(Web page edit records)
********

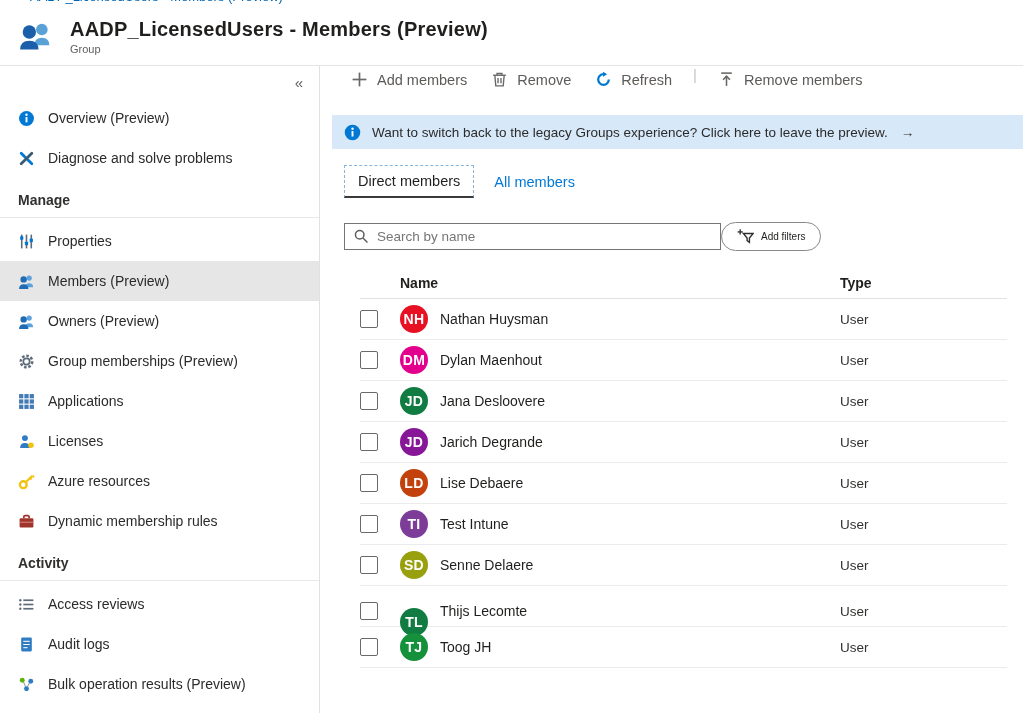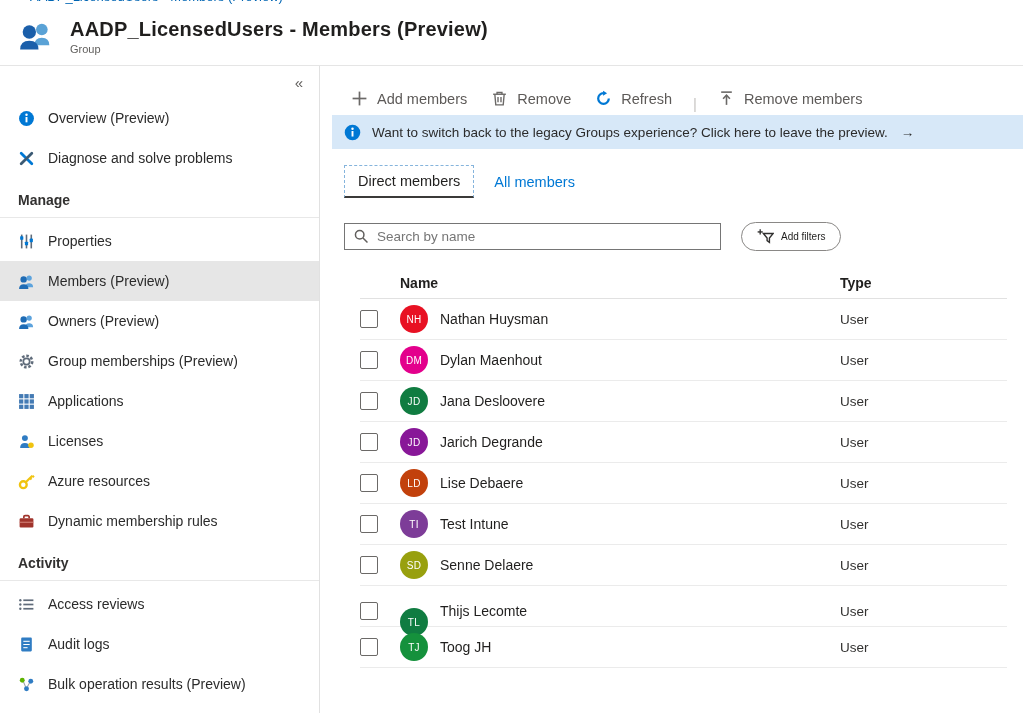--- a/index.html
+++ b/index.html
@@ -24,51 +24,51 @@
   .collapse-btn { text-align:right; padding:8px 16px 0 0; color:#605e5c; font-size:15px; height:32px; cursor:pointer; }
   .nav-item { display:flex; align-items:center; gap:13px; height:40px; padding:0 12px 0 18px;
     font-size:14px; color:#2b2b2b; cursor:pointer; white-space:nowrap; }
   .nav-item.selected { background:#e6e6e6; }
   .nav-heading { font-size:14px; font-weight:700; color:#323130; padding:14px 18px 9px 18px;
     border-bottom:1px solid #e8e8e8; margin-bottom:3px; }
   .icon16 { width:17px; height:17px; flex:none; display:block; }
 
   
   .main { flex:1; overflow:hidden; }
-  .toolbar { display:flex; align-items:flex-end; gap:6px; height:46px; padding-left:22px;
+  .toolbar { display:flex; align-items:flex-start; gap:6px; height:46px; padding-left:22px;
     color:#5d5a58; font-size:14.5px; white-space:nowrap; overflow:hidden; }
   .tb-btn { display:flex; align-items:center; gap:9px; padding:5px 9px; cursor:pointer; }
   .tb-sep { color:#c8c6c4; padding:0 6px; font-size:15px; }
   .icon18 { width:17px; height:17px; flex:none; display:block; }
 
   .banner { display:flex; align-items:center; gap:11px; background:#d7e8f8; height:34px;
     margin:3px 0 0 12px; padding:0 12px; font-size:13.5px; color:#2b2b2b; cursor:pointer; }
   .banner .arrow { margin-left:2px; }
 
   .tabs { display:flex; align-items:center; gap:20px; margin:16px 0 0 24px; }
   .tab { font-size:14.5px; cursor:pointer; }
   .tab.active { color:#201f1e; padding:7px 13px; border:1px dashed #85b4dc; border-bottom:2px solid #3b3a39; }
   .tab.inactive { color:#0078d4; }
 
-  .filter-row { display:flex; align-items:center; gap:20px; margin:24px 0 0 24px; }
+  .filter-row { display:flex; align-items:center; gap:0; margin:24px 0 0 24px; }
   .search-box { display:flex; align-items:center; gap:7px; width:377px; height:27px;
     border:1px solid #757575; padding:0 8px; background:#fff; }
   .search-box input { border:none; outline:none; flex:1; font-size:13.5px; font-family:inherit; color:#323130; }
   .search-box input::placeholder { color:#767676; }
   .filters-btn { display:flex; align-items:center; gap:7px; height:29px; padding:0 15px;
     border:1px solid #8a8886; border-radius:15px; font-size:10px; color:#201f1e; background:#fff; cursor:pointer; }
 
   .members-table { margin:16px 16px 0 40px; }
   .trow { display:grid; grid-template-columns:40px 40px 400px 1fr; align-items:center;
     height:41px; border-bottom:1px solid #ebebeb; }
   .trow.thead { height:32px; border-bottom:1px solid #e1e1e1; }
   .col-name { grid-column:2 / 4; font-size:14px; font-weight:700; color:#201f1e; }
   .col-type { font-size:14px; font-weight:700; color:#201f1e; }
   .cb { width:18px; height:18px; border:1px solid #6b6967; border-radius:2px; background:#fff; cursor:pointer; }
-  .avatar { width:28px; height:28px; border-radius:50%; color:#fff; font-size:10px; font-weight:400;
+  .avatar { width:28px; height:28px; border-radius:50%; color:#fff; font-size:14px; font-weight:700;
     display:flex; align-items:center; justify-content:center; letter-spacing:.3px; }
   .rname { font-size:14px; color:#201f1e; cursor:pointer; }
   .rtype { font-size:13.5px; color:#323130; }
 </style>
 </head>
 <body>
 
 <div>
 
   <div class="top-clip">

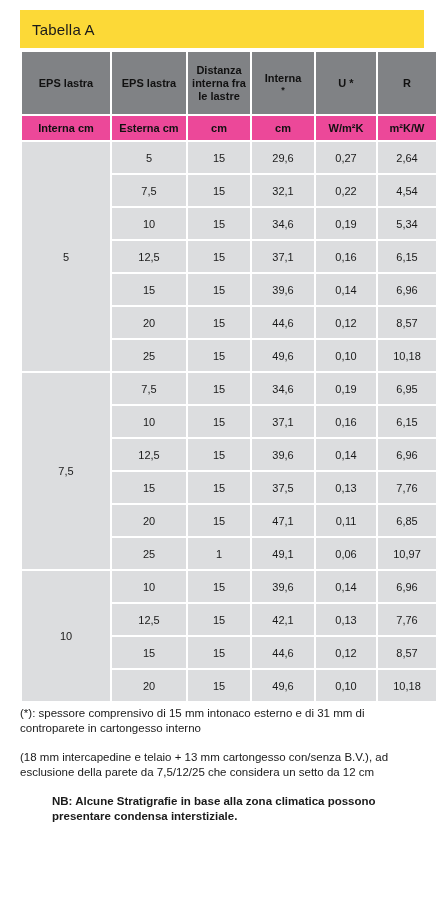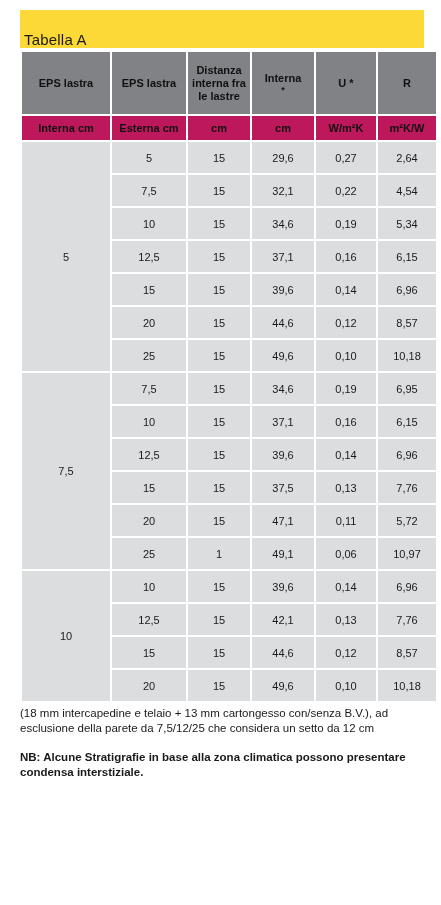--- a/index.html
+++ b/index.html
@@ -23,23 +23,23 @@
 
   
   .title-bar {
     position: absolute;
     left: 20px;
     top: 10px;
     width: 404px;
     height: 38px;
     background: #fcd937;
     display: flex;
-    align-items: flex-end;
+    align-items: center;
     box-sizing: border-box;
-    padding-left: 4px;
+    padding-left: 12px;
   }
   .title-text {
     font-size: 15px;
     font-weight: 400;
     color: #1a1a1a;
     letter-spacing: 0.2px;
   }
 
   
   .table-wrap {
@@ -64,21 +64,21 @@
   }
   th.hdr-main {
     background: #808285;
     color: #111111;
     font-weight: bold;
     height: 62px;
     line-height: 13px;
     font-size: 11px;
   }
   th.hdr-sub {
-    background: #be185d;
+    background: #ec4899;
     color: #111111;
     font-weight: bold;
     height: 24px;
     font-size: 11px;
   }
   td.cell {
     background: #dcdddf;
     color: #1a1a1a;
     height: 31px;
     font-size: 12px;
@@ -112,20 +112,21 @@
     width: 404px;
     font-size: 11.5px;
     line-height: 15px;
     color: #1a1a1a;
   }
   .notes p {
     margin: 0 0 14px 0;
   }
   .notes p.bold {
     font-weight: bold;
+    margin-left: 32px;
   }
   .notes p:last-child {
     margin-bottom: 0;
   }
 </style>
 </head>
 <body>
 
 <div class="page">
 
@@ -242,21 +243,21 @@
             <td class="cell">15</td>
             <td class="cell">37,5</td>
             <td class="cell">0,13</td>
             <td class="cell">7,76</td>
           </tr>
           <tr>
             <td class="cell">20</td>
             <td class="cell">15</td>
             <td class="cell">47,1</td>
             <td class="cell">0,11</td>
-            <td class="cell">5,72</td>
+            <td class="cell">6,85</td>
           </tr>
           <tr>
             <td class="cell">25</td>
             <td class="cell">1</td>
             <td class="cell">49,1</td>
             <td class="cell">0,06</td>
             <td class="cell">10,97</td>
           </tr>
           <tr>
             <td class="group" rowspan="4">10</td>
@@ -285,17 +286,18 @@
             <td class="cell">15</td>
             <td class="cell">49,6</td>
             <td class="cell">0,10</td>
             <td class="cell">10,18</td>
           </tr>
         </tbody>
     </table>
   </div>
 
   <div class="notes">
+    <p>(*): spessore comprensivo di 15 mm intonaco esterno e di 31 mm di controparete in cartongesso interno</p>
     <p>(18 mm intercapedine e telaio + 13 mm cartongesso con/senza B.V.), ad esclusione della parete da 7,5/12/25 che considera un setto da 12 cm</p>
     <p class="bold">NB: Alcune Stratigrafie in base alla zona climatica possono presentare condensa interstiziale.</p>
   </div>
 
 </div>
 
 </body></html>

********

Task item:
Repeat, with no pictures, every line from the top of the entries above through the line that has "display:flex; align-items:center; gap:9px;", keeping each one exact.

Task output:
--- a/index.html
+++ b/index.html
@@ -24,51 +24,51 @@
   .collapse-btn { text-align:right; padding:8px 16px 0 0; color:#605e5c; font-size:15px; height:32px; cursor:pointer; }
   .nav-item { display:flex; align-items:center; gap:13px; height:40px; padding:0 12px 0 18px;
     font-size:14px; color:#2b2b2b; cursor:pointer; white-space:nowrap; }
   .nav-item.selected { background:#e6e6e6; }
   .nav-heading { font-size:14px; font-weight:700; color:#323130; padding:14px 18px 9px 18px;
     border-bottom:1px solid #e8e8e8; margin-bottom:3px; }
   .icon16 { width:17px; height:17px; flex:none; display:block; }
 
   
   .main { flex:1; overflow:hidden; }
-  .toolbar { display:flex; align-items:flex-end; gap:6px; height:46px; padding-left:22px;
+  .toolbar { display:flex; align-items:flex-start; gap:6px; height:46px; padding-left:22px;
     color:#5d5a58; font-size:14.5px; white-space:nowrap; overflow:hidden; }
   .tb-btn { display:flex; align-items:center; gap:9px; padding:5px 9px; cursor:pointer; }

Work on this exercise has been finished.